Ejima M, Ota K, Yamamoto K, Sugishita Y, Maruyama S
Department of Neurology, Tokyo Women's Medical College.
Rinsho Shinkeigaku. 1994 Nov;34(11):1136-41.
A 37-year-old woman with complaints of headache and nausea presented with temporary disturbance of consciousness, bulbar palsy and ataxic speech following flu-like symptoms. After the recovery of her consciousness, she developed orthostatic syncope and numbness all over the body. When she was admitted to our hospital two months later, she showed emaciation, diminished sweat production and butterfly-patch-like pigmentation. Neurologic examinations were remarkable for anisocoric pupils that sluggishly reacted to light, impaired left facial movements, bulbar palsy, numbness of the whole body, total loss of all tendon reflexes, incordination, ataxic gait and severe postural hypotension. Laboratory data included albuminocytogenic dissociation in cerebrospinal fluid, convergence nystagmus and dysmetria in electronystagmography, and right trigeminal paralysis in blink reflex. A sural nerve biopsy showed active axonal degeneration and severe loss of both myelinated and unmyelinated fibers. Examinations of autonomic nervous system disclosed diffuse impairment of sympathetic and parasympathetic postganglionic nerve. Based on these findings she was diagnosed as having acute pandysautonomia. High titer of serum EB virus antibody suggested that acute pandysautonomia and diffuse brainstem impairment may be related to EB virus infection.

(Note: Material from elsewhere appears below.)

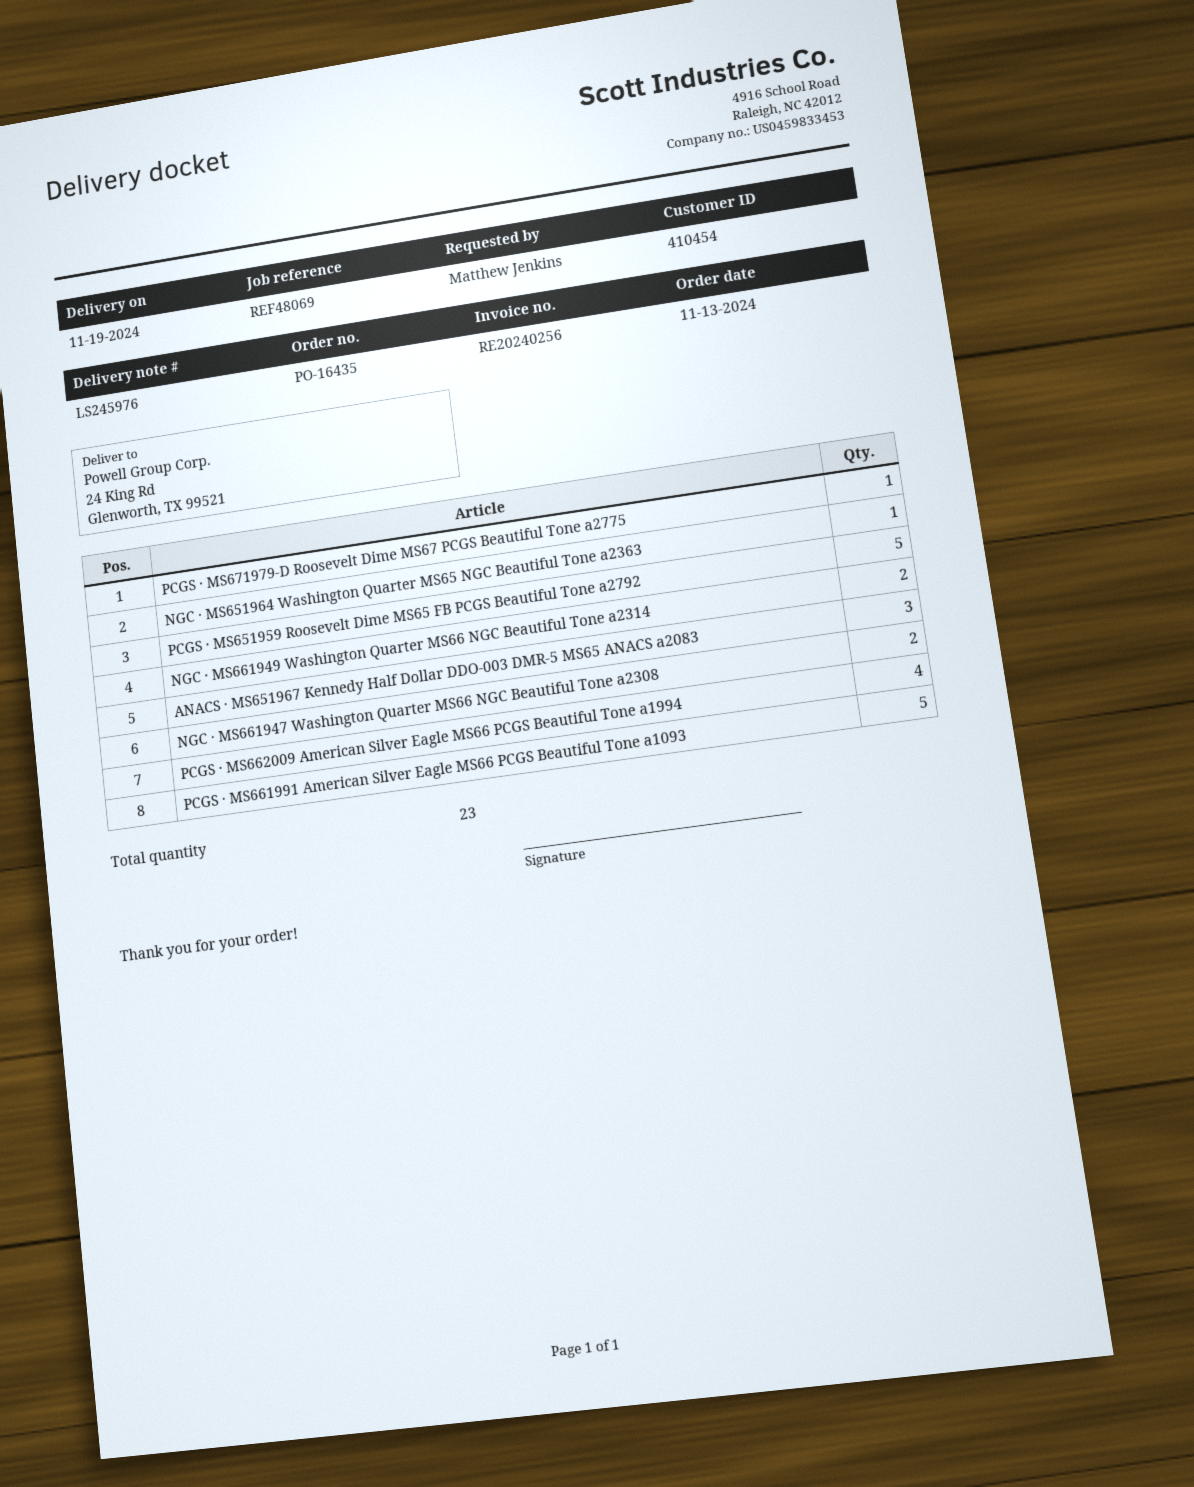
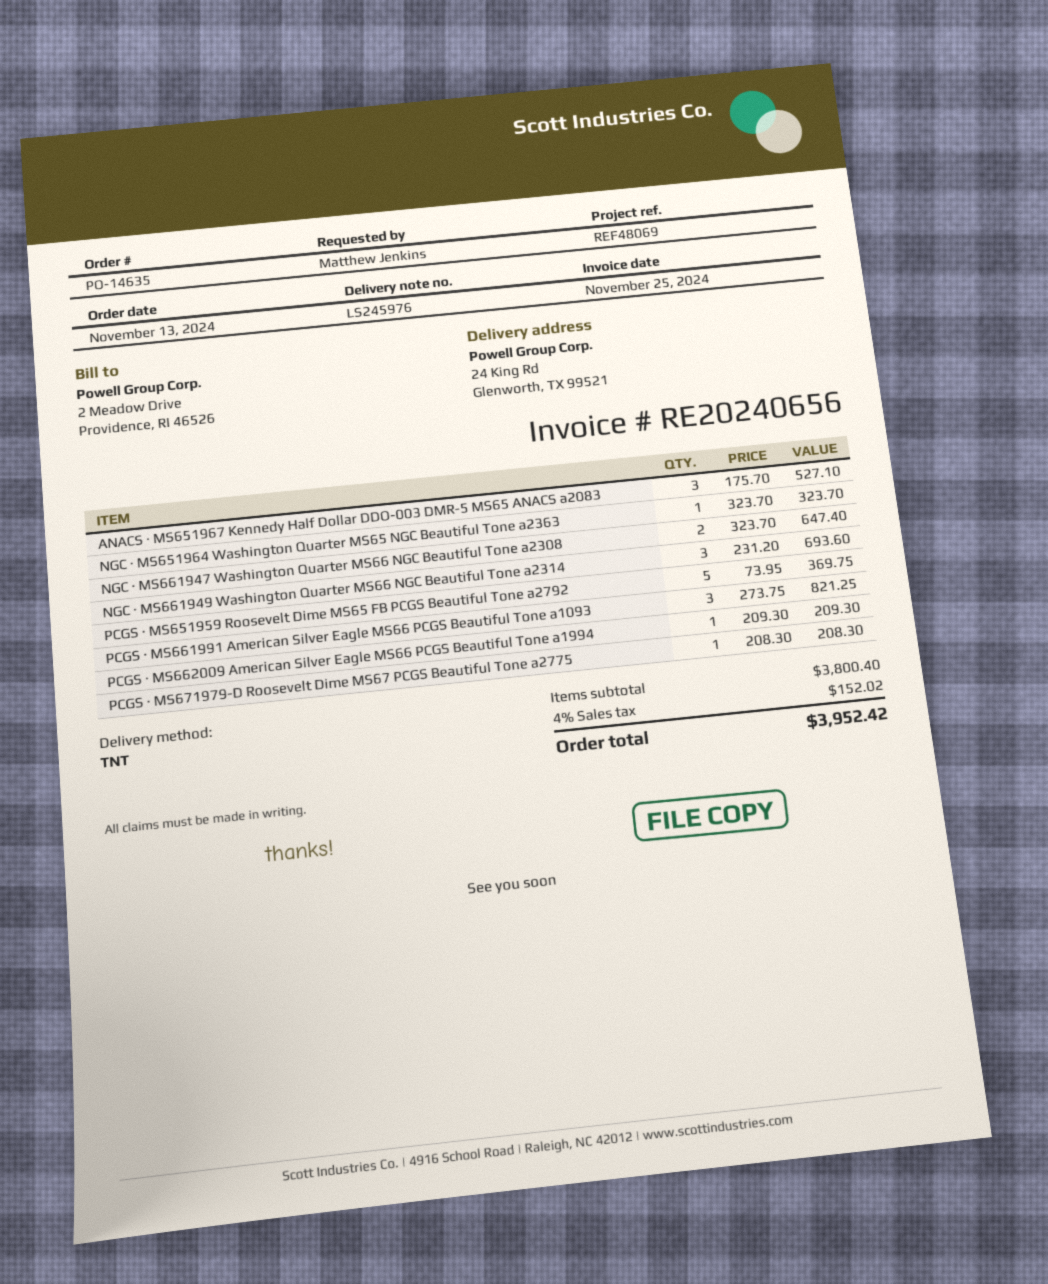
order number: PO-16435 -> PO-14635
invoice number: RE20240256 -> RE20240656
NGC · MS661949 Washington Quarter MS66 NGC Beautiful Tone a2314: 2 -> 3
PCGS · MS662009 American Silver Eagle MS66 PCGS Beautiful Tone a1994: 4 -> 1
PCGS · MS661991 American Silver Eagle MS66 PCGS Beautiful Tone a1093: 5 -> 3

一名37岁女性,有头痛和恶心症状,在出现类似流感症状后出现意识暂时障碍、延髓麻痹和共济失调性言语。意识恢复后,她出现体位性晕厥和全身麻木。两个月后入院时,她消瘦、出汗减少且有蝶形斑样色素沉着。神经系统检查显示显著异常,瞳孔不等大,对光反应迟钝,左侧面部运动障碍,延髓麻痹,全身麻木,所有腱反射完全消失,共济失调,共济失调步态以及严重的体位性低血压。实验室检查结果包括脑脊液蛋白细胞分离、眼震电图检查显示的集合性眼球震颤和辨距不良,以及瞬目反射检查显示的右侧三叉神经麻痹。腓肠神经活检显示轴突活动性变性以及有髓和无髓纤维严重丧失。自主神经系统检查揭示交感和副交感神经节后神经弥漫性损害。基于这些发现,她被诊断为急性全自主神经功能不全。高滴度血清EB病毒抗体提示急性全自主神经功能不全和弥漫性脑干损害可能与EB病毒感染有关。